══ Input data ══
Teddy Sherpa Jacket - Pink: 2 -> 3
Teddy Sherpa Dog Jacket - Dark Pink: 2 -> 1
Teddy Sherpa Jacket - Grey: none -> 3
═══
══ Input data ══
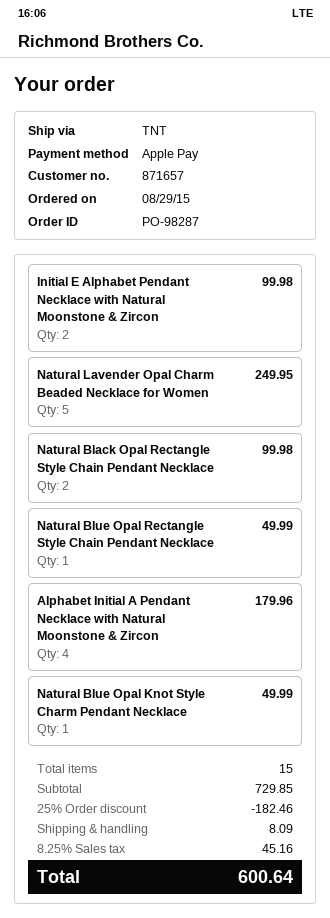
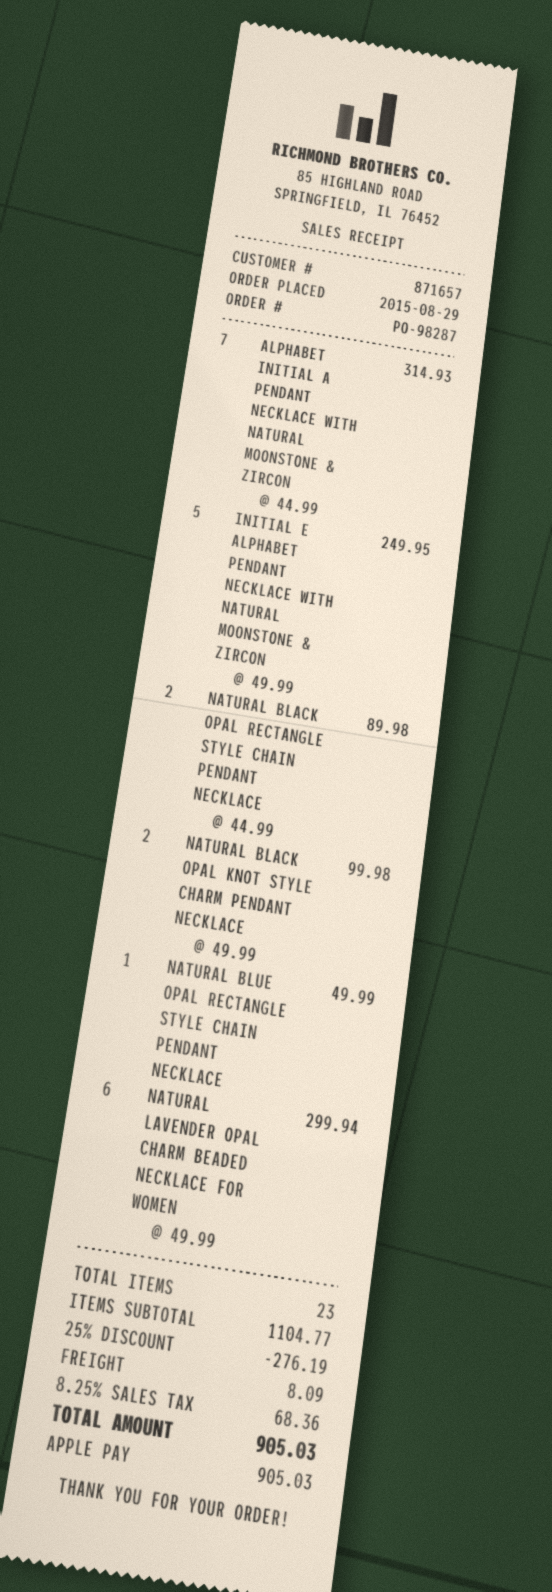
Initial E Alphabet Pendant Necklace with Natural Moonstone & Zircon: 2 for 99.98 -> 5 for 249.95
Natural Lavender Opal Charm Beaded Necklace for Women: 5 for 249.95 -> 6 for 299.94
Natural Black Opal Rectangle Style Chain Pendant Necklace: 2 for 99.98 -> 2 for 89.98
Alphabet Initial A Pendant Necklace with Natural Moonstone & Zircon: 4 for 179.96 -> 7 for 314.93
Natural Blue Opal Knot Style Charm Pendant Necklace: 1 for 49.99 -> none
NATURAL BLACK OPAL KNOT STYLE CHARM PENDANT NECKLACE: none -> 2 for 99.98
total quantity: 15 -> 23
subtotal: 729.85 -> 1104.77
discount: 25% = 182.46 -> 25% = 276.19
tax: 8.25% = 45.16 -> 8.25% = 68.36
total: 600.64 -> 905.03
═══
══ Input data ══
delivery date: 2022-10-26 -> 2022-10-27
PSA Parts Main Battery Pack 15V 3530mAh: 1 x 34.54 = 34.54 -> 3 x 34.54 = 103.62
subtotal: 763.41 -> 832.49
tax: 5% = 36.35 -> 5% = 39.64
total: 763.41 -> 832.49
═══
**Task instructions**
Search the material for "Sherpa" and copy each matching line.

**Output of the exercise**
Teddy Sherpa Jacket - Pink: 2 -> 3
Teddy Sherpa Dog Jacket - Dark Pink: 2 -> 1
Teddy Sherpa Jacket - Grey: none -> 3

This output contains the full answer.